Dizem que numa tarde qualquer de 16-e-qualquer-coisa Felipe IV da Espanha estava, naquele tédio inquietante que tem a realeza quando não está no fausto e pompa de seu exercício monárquico, debruçado sobre o balcão de seu Real Palácio quando na rua abaixo passou um sujeito rindo desbragadamente com um livro nas mãos. Sua Católica Majestade teria exclamado então: “Ou este homem está louco ou está lendo o Quixote”. Lipe, posso te chamar de Lipe? Lipe, não sei qual seria a opinião áulica do gentil-homem que teve a pachorra de sair correndo pra anotar sua frase e passa-la à história, mas eu tenho cá comigo que Vossa Majestade não está lá muito arrazoado falando assim do tal passante.
Magina aqui comigo, Lipe, que o Quixote vai passar todos esses séculos que separam nós dois e vai chegar um dia a cair no meu colo. Magina mais, Lipe! Magina que eu vou ler, devoradoramente, as aventuras do cavaleiro da Triste Figura e vou ficar rolando no chão de rir. Agora me alcança aqui, Lipe, e veja que eu percebi um tantico mais além nesse tal fidalgo de lança em cabildo, adarga antiga, rocim fraco e galgo corredor.
Não sei você, Lipe, que tem La Mancha aí à sua disposição além de todos esses reinos e terras espalhados pelo mundo, um Império onde o sol jamais se põe, mas euzinho, que tenho pouco mais que uma cidade barulhenta, fico embasbacado que o senhor Alonso Quijano naquele lugar de La Mancha de cujo nome nós não queremos nos lembrar mais seu fiel escudeiro Sancho Pança, se arresolvam a sair por aí numa renovação dos votos da mui nobre ordem dos cavaleiros andantes. Não pela tolice do projeto, Lipe, longe de mim acontecer de pensar tal. Pela maravilha deslumbrante do projeto, Lipe, isso sim.
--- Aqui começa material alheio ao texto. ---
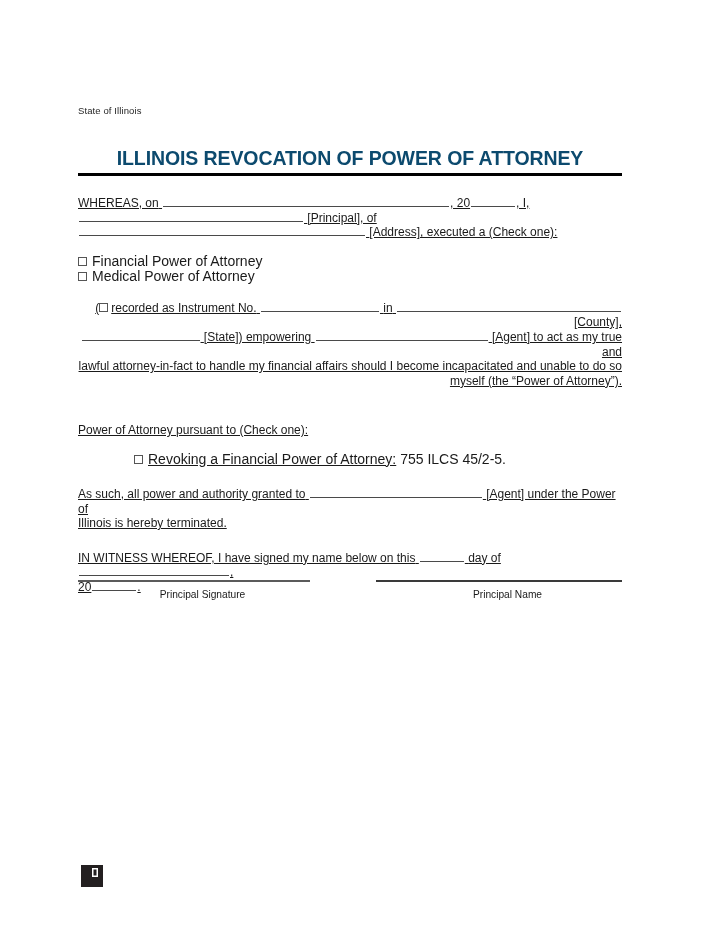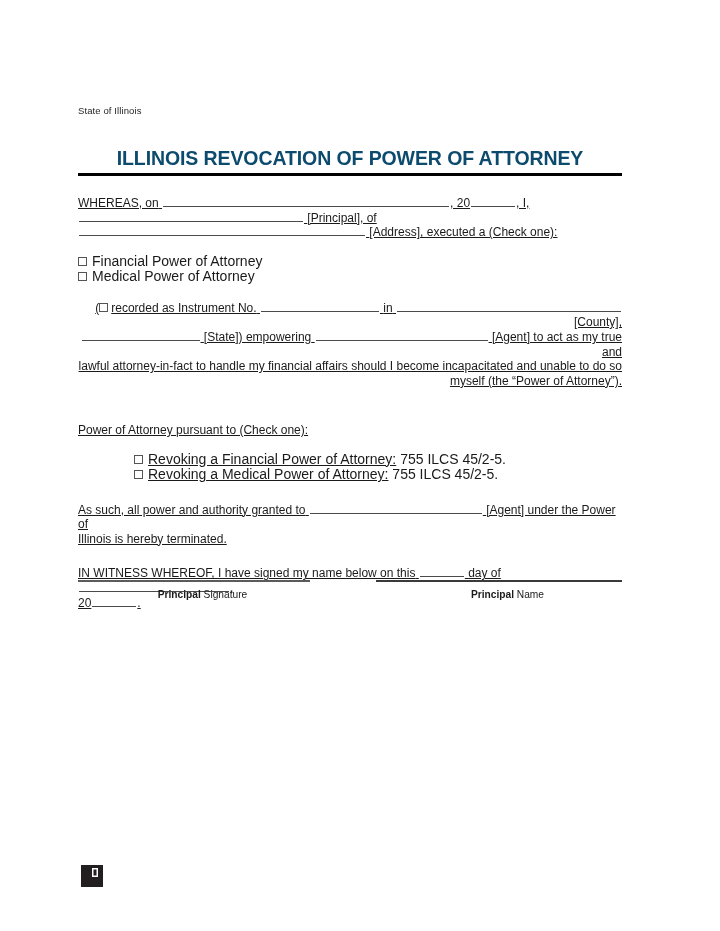"Revoking a Medical Power of" div.check-row { html: <div> <span></span><span>Revoking a Medical Power of Attorney:</span><span> 755 ILCS 45/2-5.</span> </div> -> none }
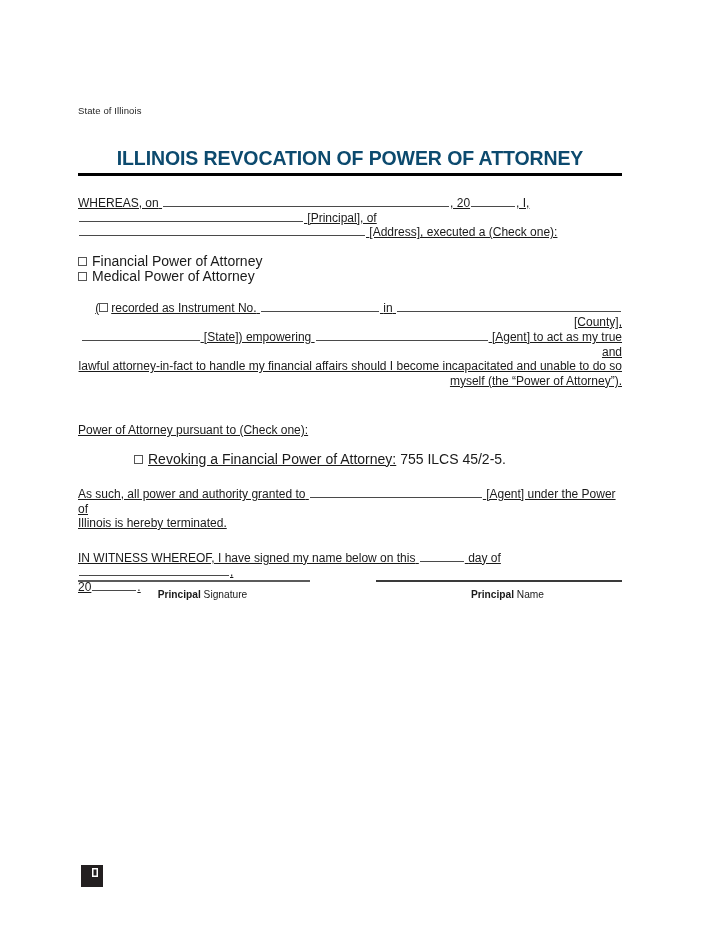"Principal" .sig-caption b { font-weight: bold -> normal }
Pense cá, com toda sua Catolissíssima Majestosa pessoa, que um homem está na sua biblioteca numa casinha marromeno. Tem suas terrinhas, tem seu gado. Vai levando, como dizemos por cá neste século. Empurrando com a barriga, como dizemos cá por este país. Desovando, como dizemos cá pelo meu povo. E fica lá todo que se todo, lendo que se lendo. No meio dessas leituras o tal do homem desembesta a pensar. Pensa daqui, pensa de lá e chega à uma maravilha de conclusão: o mundo precisa de um cavaleiro andante. O tal do homem sabe à custa de não ver, ouvir, nem ter notícia de nenhuns, que os cavaleiros andantes já, ó, chisparam faz é tempo. Mas não se desapega e nem se entorta. Vai se fazer cavaleiro andante. E se faz!
Você que é uma Majestade culta, cheia das leituras diversas, teve o prazer honroso de ler as duas partes genialíssimas do Engenhoso Fidalgo Dom Quixote de La Mancha. E com certeza, mais esperto que eu, conseguiu perceber, bem antes e com menos esforço, que o Quixote, assim como o Sancho, sabe que aquilo tudo lá não é o que não é. Eles estão num jogo, Lipe. O Quixote fala bem demais pra ser tido por um doidinho de rua. O homem tá ligado que na verdade ele está representando um papel necessário e cumpre com todas as funções de seu papel. Preciso de gigantes mas num tenho? Que se lasque, vou abater moinhos de vento. O Quixote, Lipe, acima e além da loucura, tem um ideal.
Sabe, Lipe, eu tenho pra mim que foi um pouco o Cervantes e muito o Quixote quem contribui para que o seu Império onde o sol jamais se punha fosse um império onde o sol jamais se pusesse. Hoje, vocês três ficariam abismados com a falta disso: um ideal. As pessoas estão cumprindo minha saudosa aula da terceira série quando eu descobri que os seres vivos: nascem, crescem, reproduzem-se e morrem. And that’s all folks.
Não estou pedindo que saia todo mundo arremetendo contra moinhos de vento não, Lipe. Porque, com esses bilhões de pessoas fazendo, perderia o glamour além de não ter moinho pra todo mundo. Mas tem muito ventilador aí que pode ser chutado com total eficácia. Um Quixote de quarto e sala que fizesse como o manchego e fosse atrás das suas crenças sem contar quantos dentes perderia era algo que eu pediria a todos. Porém, com uma ressalva brutal, Lipe: um Quixote que saísse da sua biblioteca pra lutar com seus moinhos gigantes, ou ventiladores de teto que fossem, em vez de apenas compartilhar a foto indignadamente numa rede social azulada qualquer.